После концерта Юля Вятчина читает свои новые стихи – одно стихотворение лучше другого…

А в десятом классе Юля не писала совсем ничего. Вдохновение не приходило, а писать по заданию не хотелось. Великолепный «Мой Гамлет», прозвучавший на выпускном творческом экзамене, написан в конце девятого класса. Потом – ничего. А ведь Юля всегда писала много и охотно…

В десятом классе было много живописи. Сами рисовали, слушали рассказы Галины Борисовны Беккер об искусстве барокко и классицизма, об импрессионистах и Пикассо – у Галины Борисовны дома всегда можно посмотреть альбомы и книги о художниках.

Импрессионисты увлекали более всего. Да и жизнь нашего маленького кружка десятиклассников, в течение первых восьми школьных лет переживавшего искус Школы диалога культур и теперь как бы отпущенного на свободу (можно выбирать учителей, стиль преподавания, формы общения, можно вообще учиться самостоятельно) – стала отчасти напоминать жизнь импрессионистского ателье. Мы часто собирались, к нам стали приходить очень интересные взрослые. Мы писали и читали стихи, посвящали друг другу рисунки, обсуждали сочинения друг друга. Слушали музыку, говорили о трагическом Курте Кобейне, переводили с английского слова его песен.

Когда взрослые и их ученики так долго учатся вместе, их сообщество начинает превращаться в то, что я как-то назвал «учебно-литературным направлением». Образуются свои пристрастия, свой стиль обсуждения произведений, свой особенный язык. Не взрослый привносит это и не ребята. Это происходит само собой. Если немного приглядеться и пофантазировать, то вокруг Школы диалога культур, придуманной Библером, можно увидеть по крайней мере три «учебно-литературных направления». Вот будетляне-футуристы, ученики Вениамина Литовского, харьковского педагога. Они мечтают о победе Спартака и декабристов, в диалогах об исторических событиях пытаются изменить их ход, они всегда активны и остро социальны. Школа для них – центр микрорайона. А они – прогрессоры и преобразователи мира, «председатели земного шара». И тексты у них такие. А вот, в том же Харькове, школа «Очаг» и ученики Владимира Осетинского. Это – «структуралисты». Они читают Проппа и Лотмана, Якобсона и Аристотеля. Учатся науке читать и понимать текст. Осваивают разные техники анализа произведения.

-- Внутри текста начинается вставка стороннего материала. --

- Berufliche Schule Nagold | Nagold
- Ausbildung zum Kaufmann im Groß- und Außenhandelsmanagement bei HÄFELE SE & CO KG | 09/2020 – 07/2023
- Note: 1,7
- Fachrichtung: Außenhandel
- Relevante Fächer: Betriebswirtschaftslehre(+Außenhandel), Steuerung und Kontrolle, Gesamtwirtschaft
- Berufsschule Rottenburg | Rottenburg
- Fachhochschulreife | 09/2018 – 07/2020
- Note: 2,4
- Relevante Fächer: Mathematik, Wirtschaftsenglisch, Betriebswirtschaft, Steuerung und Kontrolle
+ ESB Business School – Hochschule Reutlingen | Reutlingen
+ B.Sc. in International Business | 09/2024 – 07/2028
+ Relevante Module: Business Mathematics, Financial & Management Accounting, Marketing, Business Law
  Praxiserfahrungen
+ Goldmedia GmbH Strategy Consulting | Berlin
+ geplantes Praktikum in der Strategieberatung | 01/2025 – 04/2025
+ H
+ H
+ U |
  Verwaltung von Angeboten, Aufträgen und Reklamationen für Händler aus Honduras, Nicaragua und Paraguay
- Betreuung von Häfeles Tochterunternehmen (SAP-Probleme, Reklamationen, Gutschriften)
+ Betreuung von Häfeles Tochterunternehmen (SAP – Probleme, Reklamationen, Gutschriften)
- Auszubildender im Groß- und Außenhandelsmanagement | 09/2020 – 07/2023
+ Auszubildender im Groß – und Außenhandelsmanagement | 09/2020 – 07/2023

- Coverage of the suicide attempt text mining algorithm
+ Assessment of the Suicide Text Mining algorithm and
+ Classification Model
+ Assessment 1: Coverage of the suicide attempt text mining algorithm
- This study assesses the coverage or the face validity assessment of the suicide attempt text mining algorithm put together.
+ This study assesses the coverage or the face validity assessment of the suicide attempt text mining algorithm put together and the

РЕПЛИКА В. ОСЕТИНСКОГО: – Мы не «структуралисты» вовсе, а «пониматели». Мы учимся понимать Другого, а не собственные впечатления. Для нас книги – это Речь Другого (Софокла, Данте), его «образ мира», его определение «последних вопросов бытия». Мы учимся понимать мысль Другого и видеть (переживать, восхищаться) то, что превращает его словесное высказывание в произведение искусства. Впрочем, судя по очень интересным сочинениям, и Ваши, С.Ю., ребята вовсе не «импрессионисты», а «пониматели» (Харьков, ноябрь 1996, гимназия «Очаг»).

Мы, красноярские выпускники Школы диалога культур, мы – импрессионисты… Мы читаем книги, слушаем музыку, смотрим спектакли и фильмы. Литературоведческих работ пока не читаем. И – замечаем на полях, маргинально – свои впечатления от увиденного, прочитанного, услышанного. Этими впечатлениями и изображением впечатлений – в эссе, стихах, рисунках – мы и живем. Может быть, это не столь академично, как в культурологических лицеях. Зато – живо и интересно. Жажда услышать впечатление другого, поделиться своим впечатлением сильна в нас…


…фильм назывался «Женщина дня». Режиссера никто не вспомнил. И я не знаю до сих пор, чье это. Сценарий прост, как… почти как пьесы Марины Цветаевой. Мужчина. Женщина. Борьба за власть. Внезапный гость. Его роль вдруг берет на себя коротенькая музыкальная фраза – и вбирает его жизнь. Вбирает, всасывает – как губка кровь из сочащейся раны. Этот случайный убит в конце. Сползает по кирпичной (?) стене… как на кладбище Пер ла Шез. Фабулы почти нет. И при этом – фантастическая работа режиссера и оператора. Ряд остановленных мгновений, живописно точных… едва ли не каждый кадр – выхваченный из движущегося потока жизни яркий и странный зрительный образ. Сравнила бы разве со «Сталкером» Тарковского – с его неподражаемым сюрреализмом, особенно в величественно-печальной второй серии. Но там – сюр, очень выразительный, мощный. А здесь – импрессионизм, без всякого сомнения.